■ EXERCISE GOAL
Pull each line holding the word "molecular" from the data.

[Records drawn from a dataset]
========================

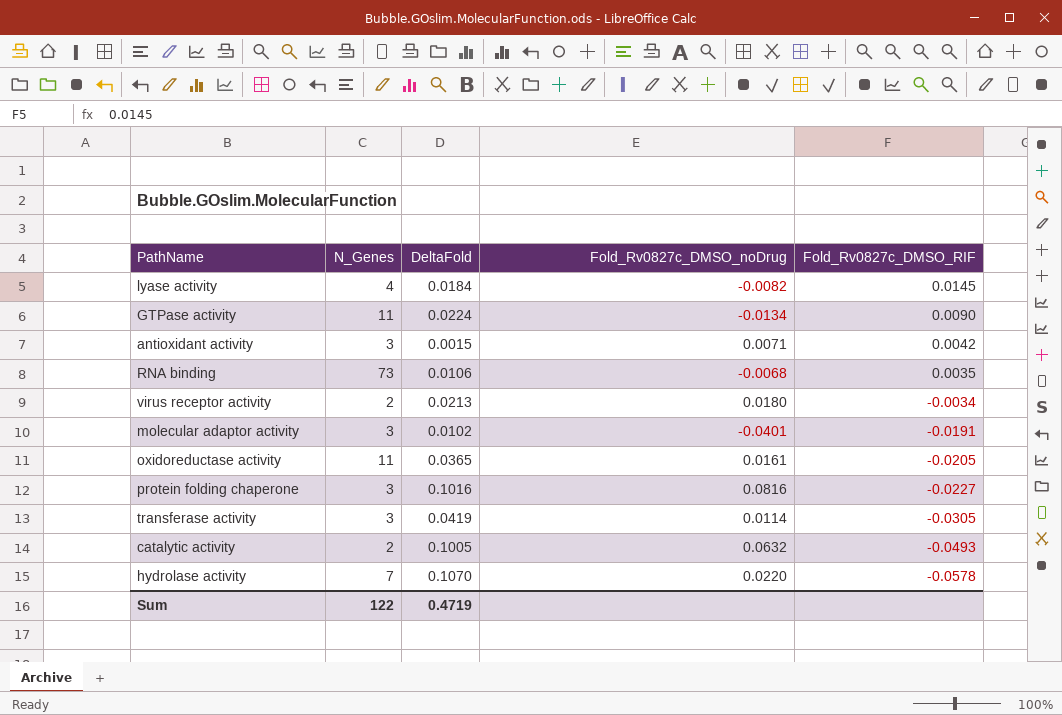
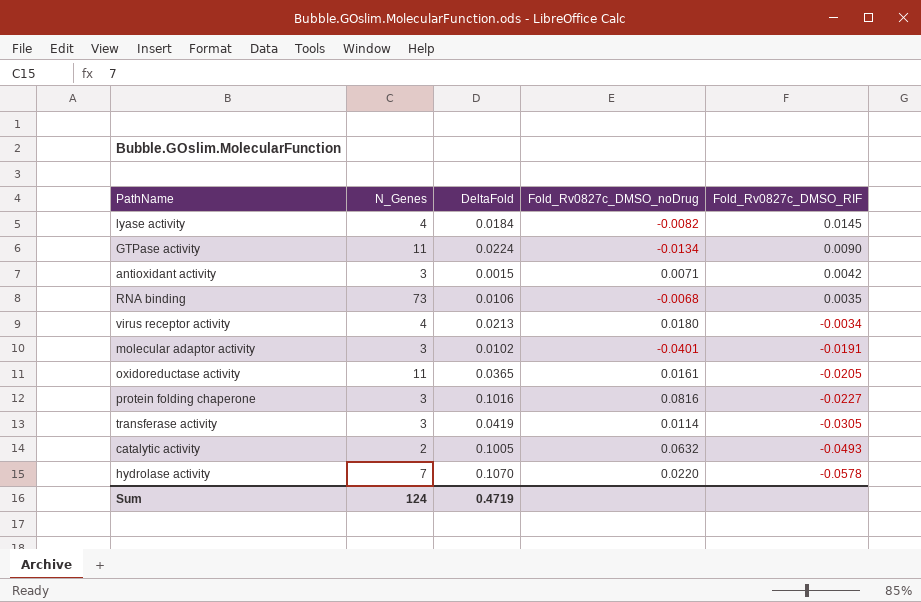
virus receptor activity | N_Genes: 2 -> 4
Sum | N_Genes: 122 -> 124

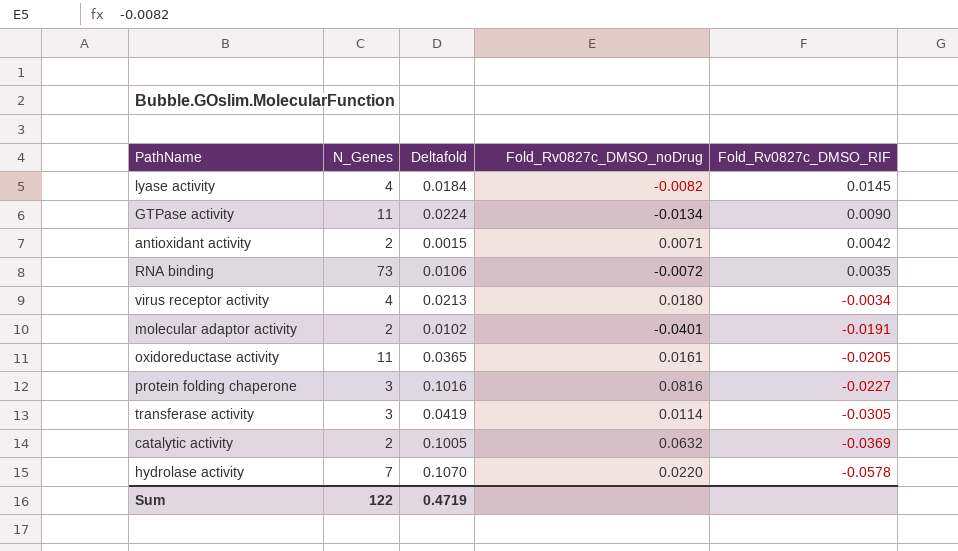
column name: DeltaFold -> Deltafold
antioxidant activity | N_Genes: 3 -> 2
RNA binding | Fold_Rv0827c_DMSO_noDrug: -0.0068 -> -0.0072
molecular adaptor activity | N_Genes: 3 -> 2
catalytic activity | Fold_Rv0827c_DMSO_RIF: -0.0493 -> -0.0369
Sum | N_Genes: 124 -> 122

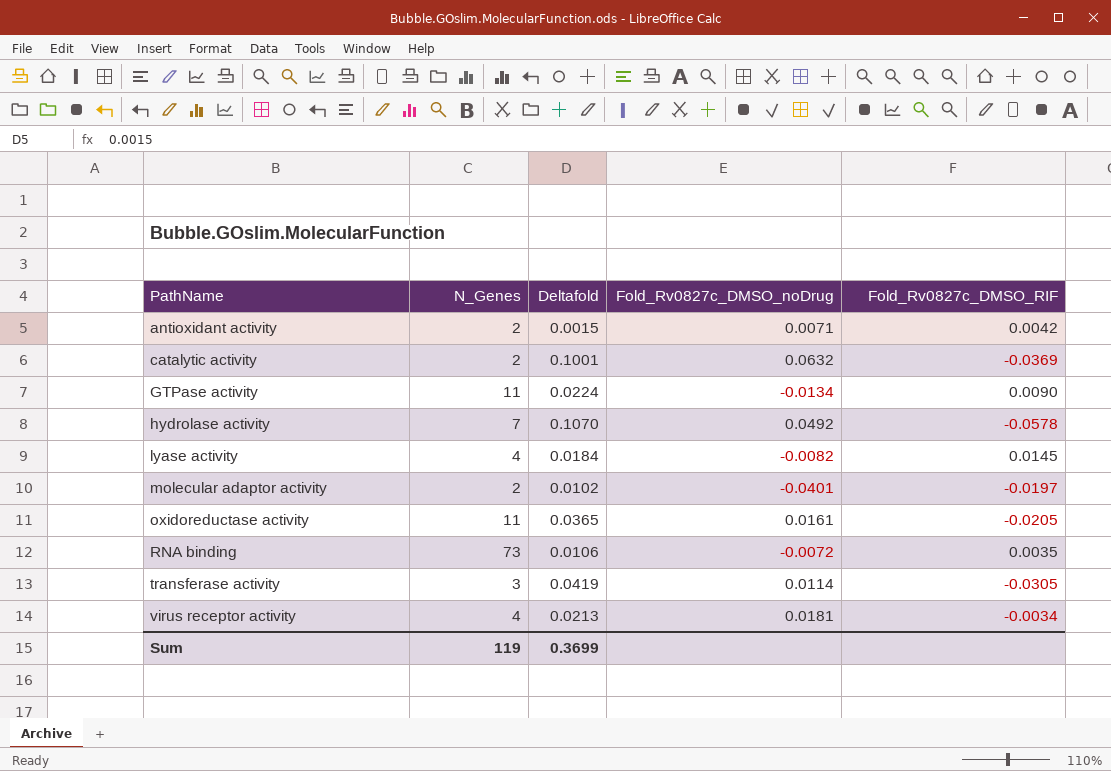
row order: Fold_Rv0827c_DMSO_RIF descending -> PathName ascending
row protein folding chaperone: 3 | 0.1016 | 0.0816 | -0.0227 -> none
catalytic activity | Deltafold: 0.1005 -> 0.1001
hydrolase activity | Fold_Rv0827c_DMSO_noDrug: 0.0220 -> 0.0492
molecular adaptor activity | Fold_Rv0827c_DMSO_RIF: -0.0191 -> -0.0197
virus receptor activity | Fold_Rv0827c_DMSO_noDrug: 0.0180 -> 0.0181
Sum | N_Genes: 122 -> 119
Sum | Deltafold: 0.4719 -> 0.3699

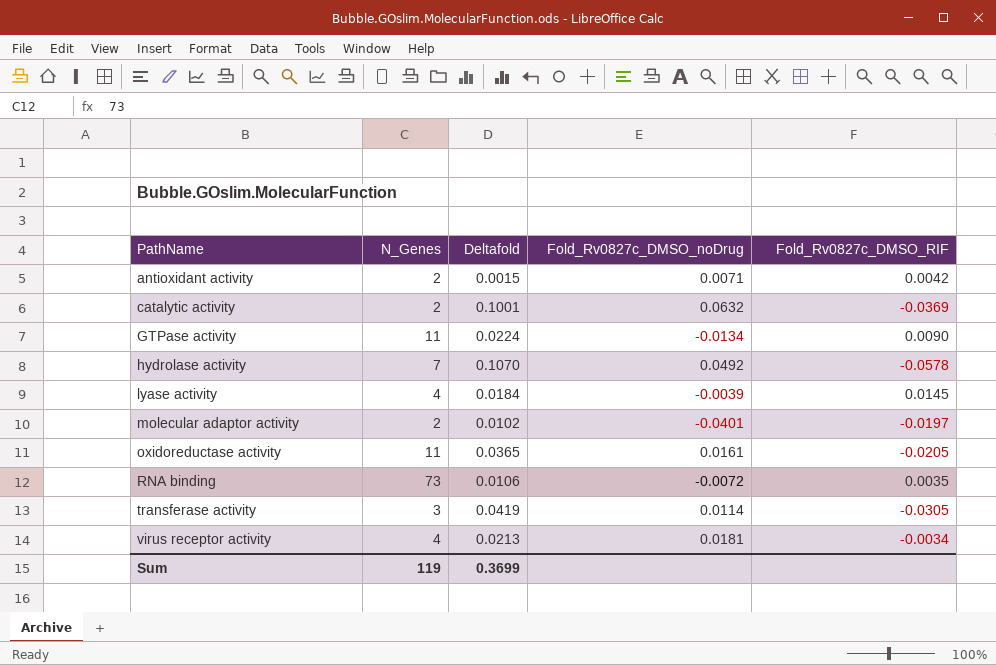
lyase activity | Fold_Rv0827c_DMSO_noDrug: -0.0082 -> -0.0039

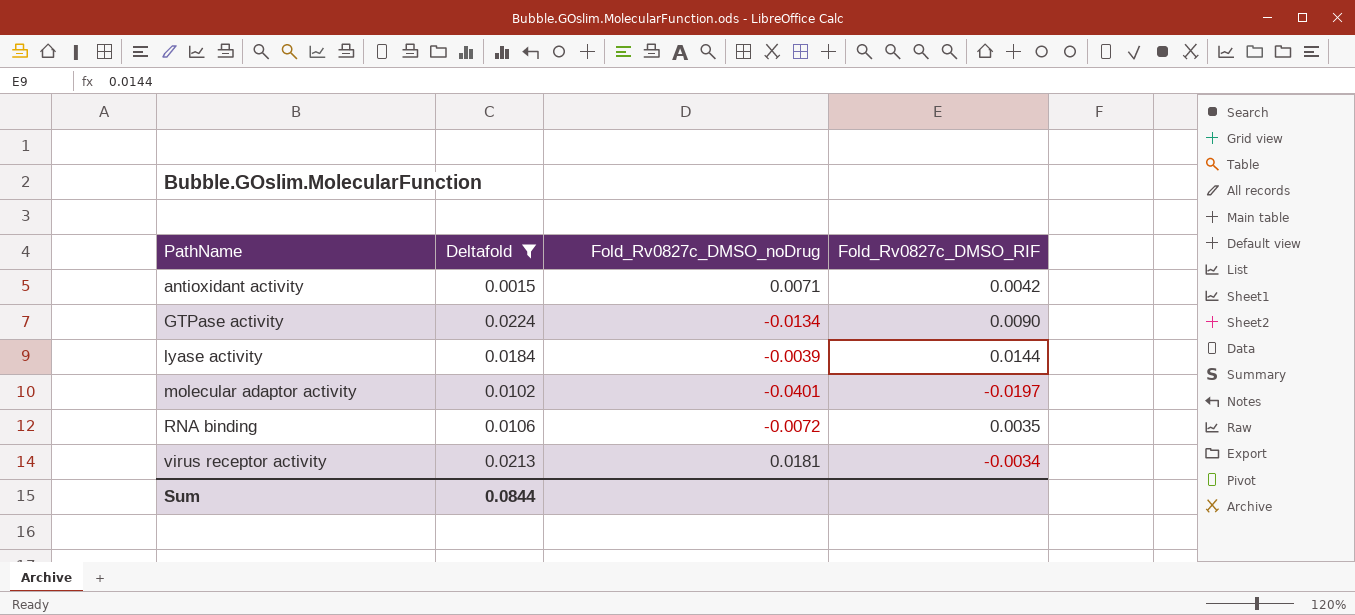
filter: none -> Deltafold <= 0.0224
column N_Genes | position: 2 -> none
lyase activity | Fold_Rv0827c_DMSO_RIF: 0.0145 -> 0.0144
Sum | Deltafold: 0.3699 -> 0.0844

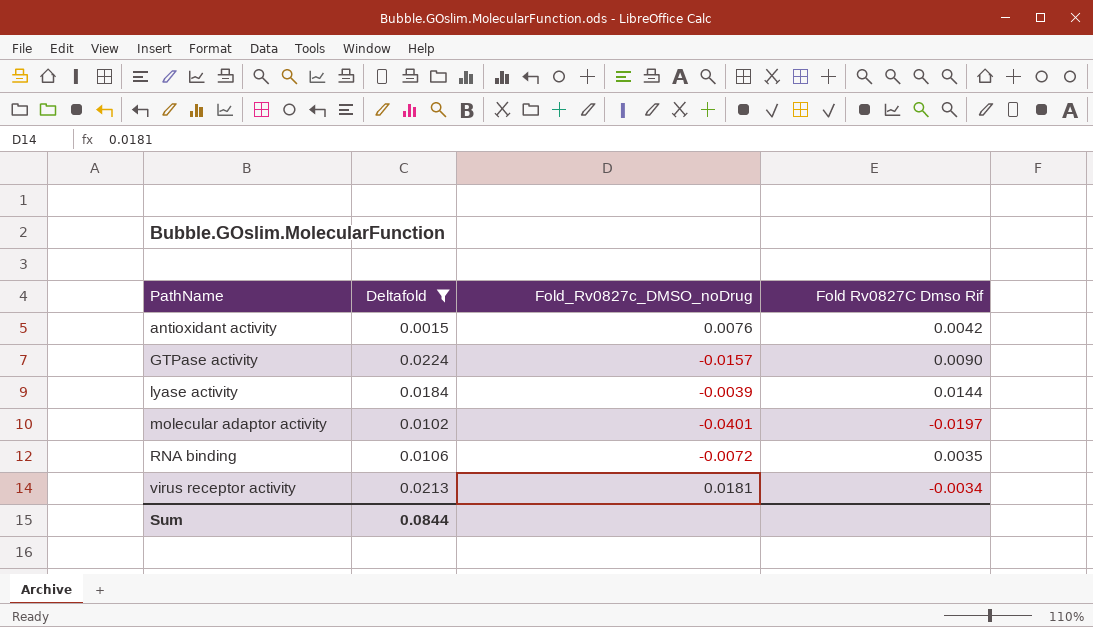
column name: Fold_Rv0827c_DMSO_RIF -> Fold Rv0827C Dmso Rif
antioxidant activity | Fold_Rv0827c_DMSO_noDrug: 0.0071 -> 0.0076
GTPase activity | Fold_Rv0827c_DMSO_noDrug: -0.0134 -> -0.0157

========================

■ TASK RESPONSE
molecular adaptor activity | N_Genes: 3 -> 2
molecular adaptor activity | Fold_Rv0827c_DMSO_RIF: -0.0191 -> -0.0197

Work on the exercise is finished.